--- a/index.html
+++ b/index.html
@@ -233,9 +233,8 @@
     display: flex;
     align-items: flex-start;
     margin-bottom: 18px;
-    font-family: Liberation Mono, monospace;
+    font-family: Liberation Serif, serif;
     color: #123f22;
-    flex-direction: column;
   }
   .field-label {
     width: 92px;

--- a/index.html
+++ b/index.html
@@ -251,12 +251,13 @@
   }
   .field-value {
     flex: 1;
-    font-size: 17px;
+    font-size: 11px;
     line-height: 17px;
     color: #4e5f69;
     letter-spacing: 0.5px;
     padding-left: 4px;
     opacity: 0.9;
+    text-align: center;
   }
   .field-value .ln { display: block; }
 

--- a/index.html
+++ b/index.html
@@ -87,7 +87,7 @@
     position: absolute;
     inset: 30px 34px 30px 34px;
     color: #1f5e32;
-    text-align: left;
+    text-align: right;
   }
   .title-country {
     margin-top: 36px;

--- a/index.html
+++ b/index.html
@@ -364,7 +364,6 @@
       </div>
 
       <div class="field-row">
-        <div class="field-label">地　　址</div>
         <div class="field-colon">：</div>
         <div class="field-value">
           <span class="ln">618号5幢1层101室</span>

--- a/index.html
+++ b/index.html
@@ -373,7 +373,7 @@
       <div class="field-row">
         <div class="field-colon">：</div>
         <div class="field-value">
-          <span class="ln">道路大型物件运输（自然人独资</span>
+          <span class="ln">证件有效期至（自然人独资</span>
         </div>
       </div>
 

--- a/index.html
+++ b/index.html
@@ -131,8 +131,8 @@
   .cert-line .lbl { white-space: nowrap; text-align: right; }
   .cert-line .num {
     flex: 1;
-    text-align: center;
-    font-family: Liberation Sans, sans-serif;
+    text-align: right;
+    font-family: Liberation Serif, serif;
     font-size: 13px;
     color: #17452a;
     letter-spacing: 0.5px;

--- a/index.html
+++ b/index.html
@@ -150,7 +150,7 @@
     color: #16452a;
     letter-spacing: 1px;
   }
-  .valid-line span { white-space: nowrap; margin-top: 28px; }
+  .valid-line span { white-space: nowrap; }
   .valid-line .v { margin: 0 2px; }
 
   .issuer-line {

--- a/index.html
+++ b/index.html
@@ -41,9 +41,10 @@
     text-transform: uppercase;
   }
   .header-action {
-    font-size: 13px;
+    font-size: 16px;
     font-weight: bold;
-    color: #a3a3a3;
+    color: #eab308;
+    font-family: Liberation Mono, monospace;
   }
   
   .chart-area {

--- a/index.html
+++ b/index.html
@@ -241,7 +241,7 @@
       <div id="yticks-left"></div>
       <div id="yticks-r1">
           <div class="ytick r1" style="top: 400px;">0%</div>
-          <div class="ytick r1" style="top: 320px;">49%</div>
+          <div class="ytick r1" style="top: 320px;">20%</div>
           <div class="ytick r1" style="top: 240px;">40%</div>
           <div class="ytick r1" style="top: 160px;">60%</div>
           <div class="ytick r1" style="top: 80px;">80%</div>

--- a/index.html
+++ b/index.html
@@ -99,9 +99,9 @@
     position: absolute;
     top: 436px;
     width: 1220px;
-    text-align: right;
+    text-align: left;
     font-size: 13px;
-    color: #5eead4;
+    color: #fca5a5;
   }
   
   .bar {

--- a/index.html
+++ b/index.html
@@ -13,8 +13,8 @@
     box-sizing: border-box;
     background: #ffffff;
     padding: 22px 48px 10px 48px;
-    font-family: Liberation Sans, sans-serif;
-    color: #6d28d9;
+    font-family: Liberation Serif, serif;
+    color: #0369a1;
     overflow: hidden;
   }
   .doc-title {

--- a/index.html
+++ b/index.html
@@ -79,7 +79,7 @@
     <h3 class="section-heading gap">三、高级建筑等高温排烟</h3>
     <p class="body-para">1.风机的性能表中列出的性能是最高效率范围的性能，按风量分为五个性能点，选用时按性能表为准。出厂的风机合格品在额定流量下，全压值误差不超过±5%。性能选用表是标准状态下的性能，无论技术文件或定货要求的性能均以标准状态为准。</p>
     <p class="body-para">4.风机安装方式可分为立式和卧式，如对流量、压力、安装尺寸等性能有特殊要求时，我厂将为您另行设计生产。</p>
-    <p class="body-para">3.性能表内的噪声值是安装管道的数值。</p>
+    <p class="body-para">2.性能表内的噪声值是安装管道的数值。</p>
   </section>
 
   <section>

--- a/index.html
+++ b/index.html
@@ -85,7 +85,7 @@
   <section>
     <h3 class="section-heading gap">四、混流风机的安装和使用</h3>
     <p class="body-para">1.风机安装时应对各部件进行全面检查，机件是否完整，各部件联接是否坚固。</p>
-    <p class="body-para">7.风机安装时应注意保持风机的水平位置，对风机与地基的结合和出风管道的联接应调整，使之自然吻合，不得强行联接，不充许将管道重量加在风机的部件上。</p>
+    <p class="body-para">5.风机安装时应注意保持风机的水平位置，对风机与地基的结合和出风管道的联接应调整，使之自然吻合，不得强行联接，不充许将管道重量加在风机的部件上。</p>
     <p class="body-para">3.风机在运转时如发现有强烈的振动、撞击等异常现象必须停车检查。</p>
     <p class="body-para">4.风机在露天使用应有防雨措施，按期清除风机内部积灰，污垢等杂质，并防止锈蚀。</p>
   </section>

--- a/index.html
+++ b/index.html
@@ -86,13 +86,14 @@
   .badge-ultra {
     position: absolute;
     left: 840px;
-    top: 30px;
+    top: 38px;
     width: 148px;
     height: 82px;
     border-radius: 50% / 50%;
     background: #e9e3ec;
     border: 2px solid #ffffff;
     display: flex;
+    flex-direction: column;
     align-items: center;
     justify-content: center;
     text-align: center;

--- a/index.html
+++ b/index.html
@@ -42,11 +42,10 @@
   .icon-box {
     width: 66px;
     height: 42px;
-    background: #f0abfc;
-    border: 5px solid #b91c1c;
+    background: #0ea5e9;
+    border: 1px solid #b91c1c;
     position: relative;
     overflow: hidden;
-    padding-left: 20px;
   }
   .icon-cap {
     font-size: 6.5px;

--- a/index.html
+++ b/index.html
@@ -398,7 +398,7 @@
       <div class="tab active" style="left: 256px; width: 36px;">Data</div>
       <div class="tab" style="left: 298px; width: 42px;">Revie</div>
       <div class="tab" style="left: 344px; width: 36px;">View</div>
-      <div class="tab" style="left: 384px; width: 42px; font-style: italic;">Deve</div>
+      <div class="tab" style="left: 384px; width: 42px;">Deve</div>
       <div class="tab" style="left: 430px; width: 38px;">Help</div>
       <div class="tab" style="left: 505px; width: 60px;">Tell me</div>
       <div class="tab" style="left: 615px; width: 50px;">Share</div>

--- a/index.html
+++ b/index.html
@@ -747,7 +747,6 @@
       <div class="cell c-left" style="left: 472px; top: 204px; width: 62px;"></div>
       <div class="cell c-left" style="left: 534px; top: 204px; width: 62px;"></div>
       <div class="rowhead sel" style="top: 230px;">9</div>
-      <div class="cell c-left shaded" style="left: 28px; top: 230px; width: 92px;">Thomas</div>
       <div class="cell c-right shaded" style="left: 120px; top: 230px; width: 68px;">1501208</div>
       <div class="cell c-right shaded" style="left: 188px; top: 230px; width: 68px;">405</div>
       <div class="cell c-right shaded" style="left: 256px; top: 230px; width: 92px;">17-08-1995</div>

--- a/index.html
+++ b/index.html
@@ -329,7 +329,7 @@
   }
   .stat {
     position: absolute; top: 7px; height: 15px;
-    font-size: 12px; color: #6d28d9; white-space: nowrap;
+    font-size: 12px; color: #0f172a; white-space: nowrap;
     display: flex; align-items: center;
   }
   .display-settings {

#####

Problem requirements> Within the data above, the span starting at the line containing "border-radius: 50% / 50%;" and ending at the line containing "-398,7 +398,7 @@" is to be retyped exactly, with no other lines.

Answer box>
     border-radius: 50% / 50%;
     background: #e9e3ec;
     border: 2px solid #ffffff;
     display: flex;
+    flex-direction: column;
     align-items: center;
     justify-content: center;
     text-align: center;

--- a/index.html
+++ b/index.html
@@ -42,11 +42,10 @@
   .icon-box {
     width: 66px;
     height: 42px;
-    background: #f0abfc;
-    border: 5px solid #b91c1c;
+    background: #0ea5e9;
+    border: 1px solid #b91c1c;
     position: relative;
     overflow: hidden;
-    padding-left: 20px;
   }
   .icon-cap {
     font-size: 6.5px;

--- a/index.html
+++ b/index.html
@@ -398,7 +398,7 @@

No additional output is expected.